Convertible Note Sale Agreement

April 9th, 2021 by

Convertible bonds give flexibility to both investors and startup creators. Founders receive the funding they need. Investors get a potentially high return. 1.5. “Equity Securities,” the common or preferred share of the company or securities that transfer the right to acquire the common shares or preferred shares or securities of the Company; which may be converted into common or preferential shares of the company, except for all guarantees granted, issued and/or sold by the company to acquire or exchange a director, officer, employee or advisor of the company in such a capacity, for (with or without additional consideration), excluding all guarantees granted, issued and/or sold by the company. You can also calculate equity based on the valuation ceiling. Suppose your pre-Series A funding valuation is $2 million. This value triggers the ceiling. First, you would divide the ceiling by valuation to determine the share price. Or $1,000,000 divided by $2,000,000. The result is a share price for the holder of the $0.50 rating.
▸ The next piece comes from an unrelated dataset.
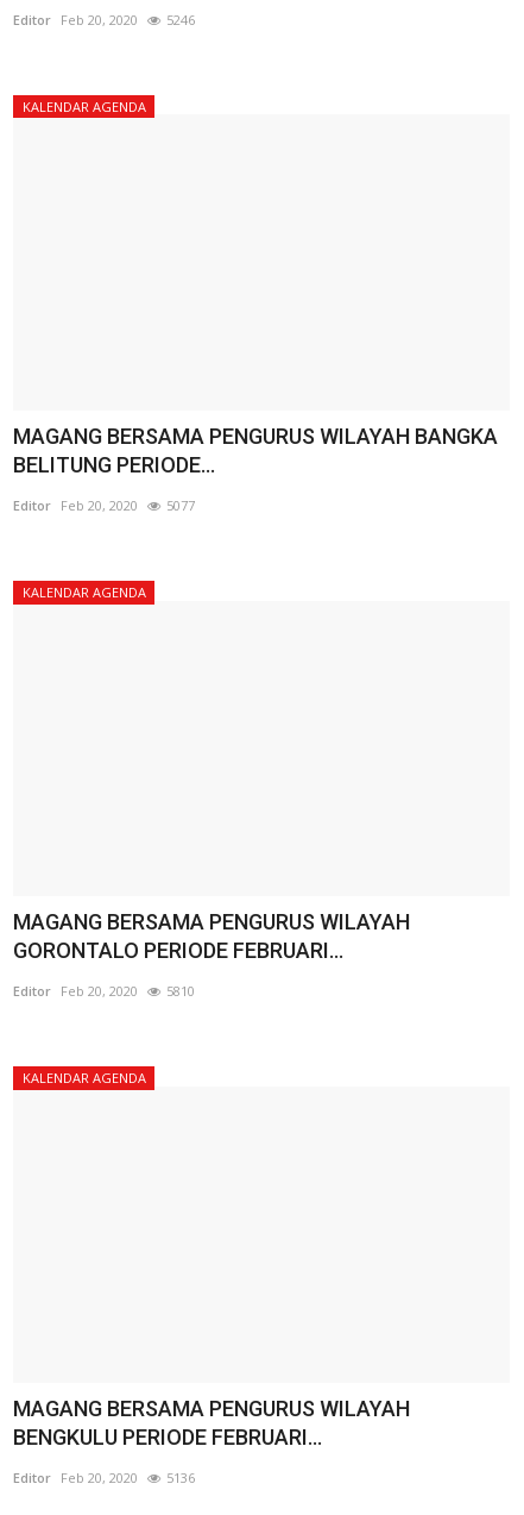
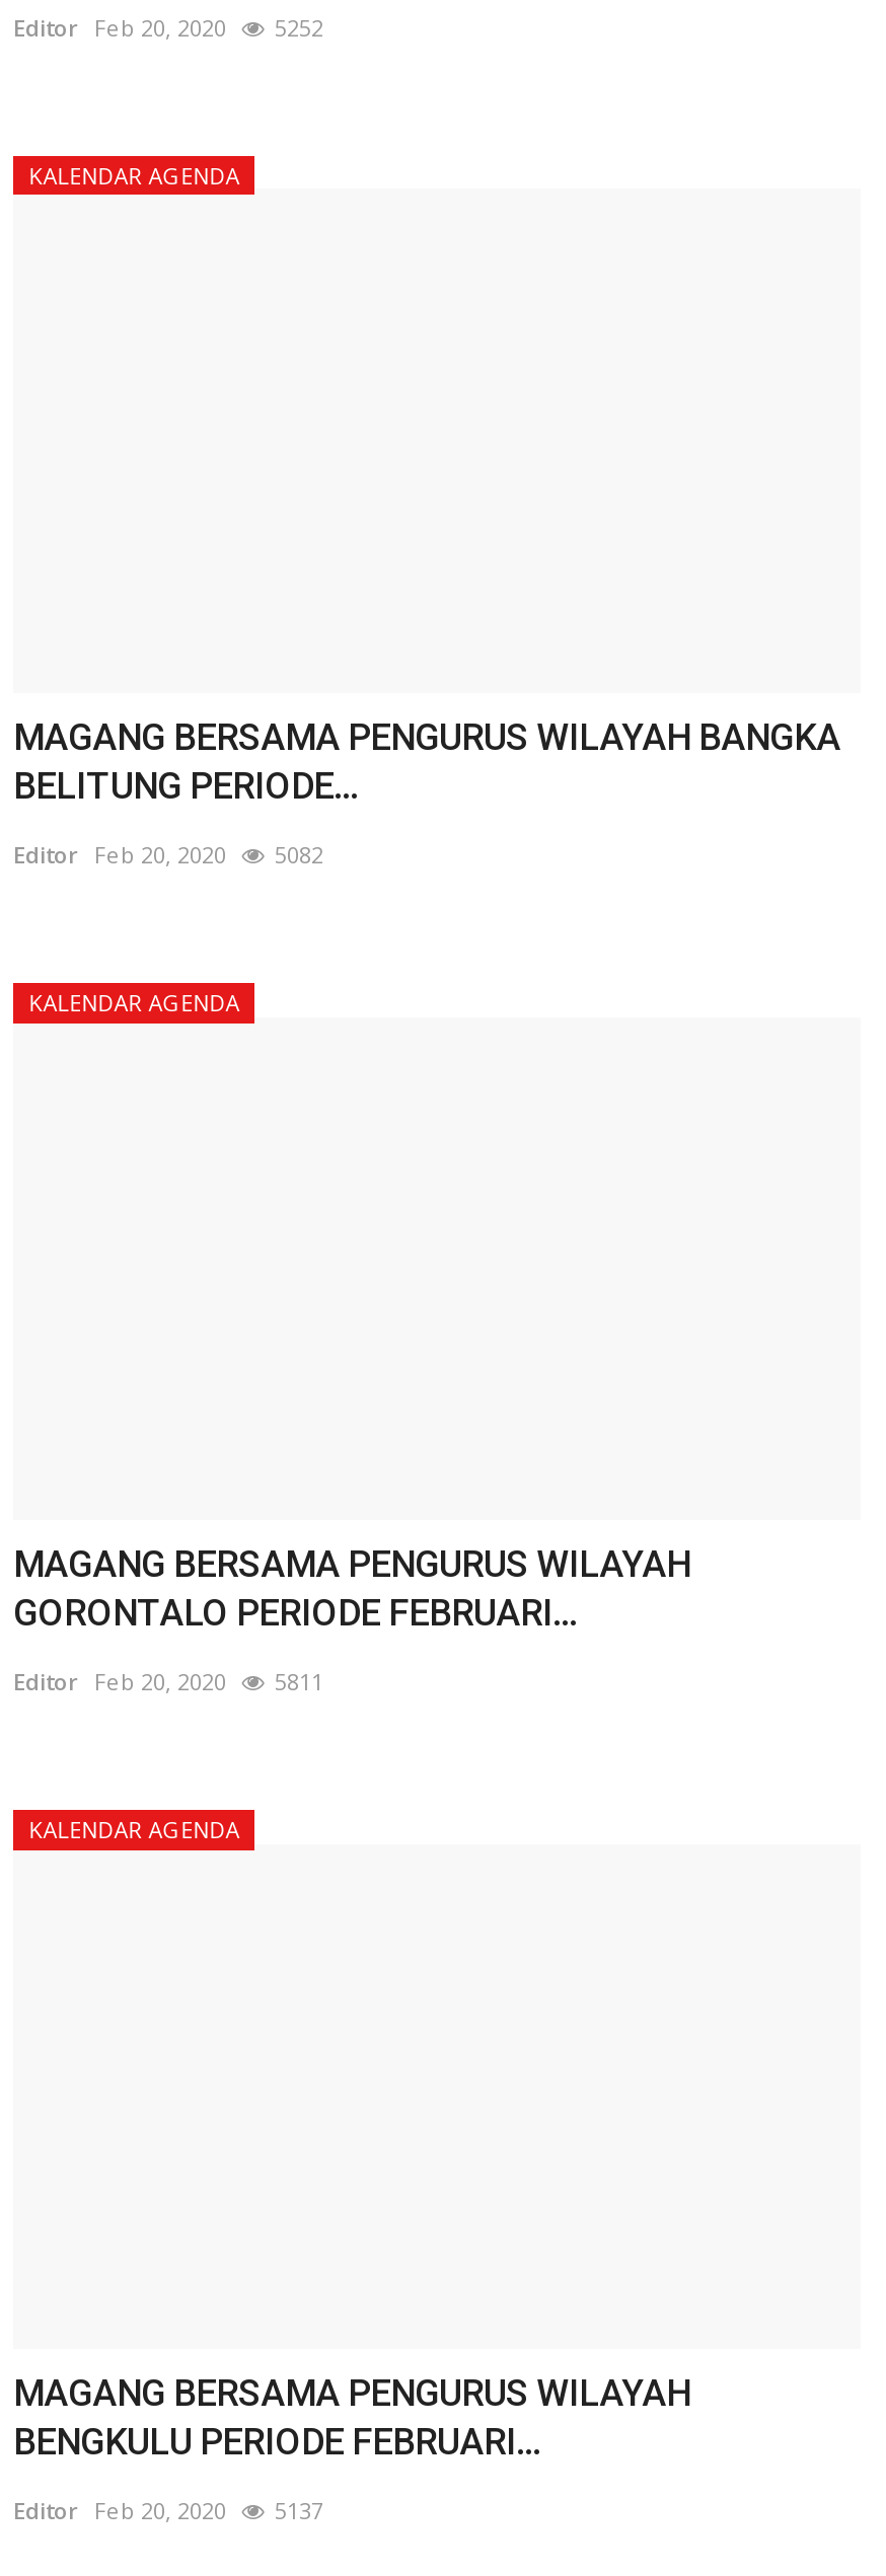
[13,10,195,28] Editor Feb 20, 2020 5246 -> [13,11,323,42] Editor Feb 20, 2020 5252
[13,496,195,514] Editor Feb 20, 2020 5077 -> [13,839,323,869] Editor Feb 20, 2020 5082
[13,982,195,1000] Editor Feb 20, 2020 5810 -> [13,1667,323,1697] Editor Feb 20, 2020 5811
[13,1468,195,1486] Editor Feb 20, 2020 5136 -> [13,2494,323,2525] Editor Feb 20, 2020 5137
Then divide the amount of the investment by the share rate ($500,000/$0.50).

That is equivalent to one million shares. “Equity” refers to securities that are tradable or convertible at maturity and issued by the company. For the purposes of this communication, all securities are in all respects comparable to those issued by the Company to other investors. The same conditions apply to all securities participating in the satisfaction of this rating, with the same rights and privileges, expressly or otherwise, as those that would be offered to other investors in accordance with applicable laws. Preferred share: Investors with convertible bonds end up receiving preferred shares. This type of action offers equity and influence in a company. This may include a seat on the board and veto rights. However, it depends on the terms of the note. 1.2. “change of control”: a sale, promotion or other sale of all or other assets or activity of the company (with a former entity of the company) or a merger or consolidation with or to another company or other business transaction, or a series of transactions under which the shareholders of the company hold, immediately prior to the transaction, less of the majority of the voting rights of the company (or successor company); provided that a change of control does not involve transactions or a series of related transactions conducted primarily for good faith capital financing purposes (including, but not only for the next equity financing), that receive cash from the company or that cancel or transform a successor or debt of the company or are subject to it. old.

2 The initial financial statements (the “initial closing”) of the acquisition of the bonds in return for the consideration paid by each lender are made at the [date of the first closing] or at another time when the entity and lenders acquire orally or in writing the majority of the total principal of the bonds to be sold.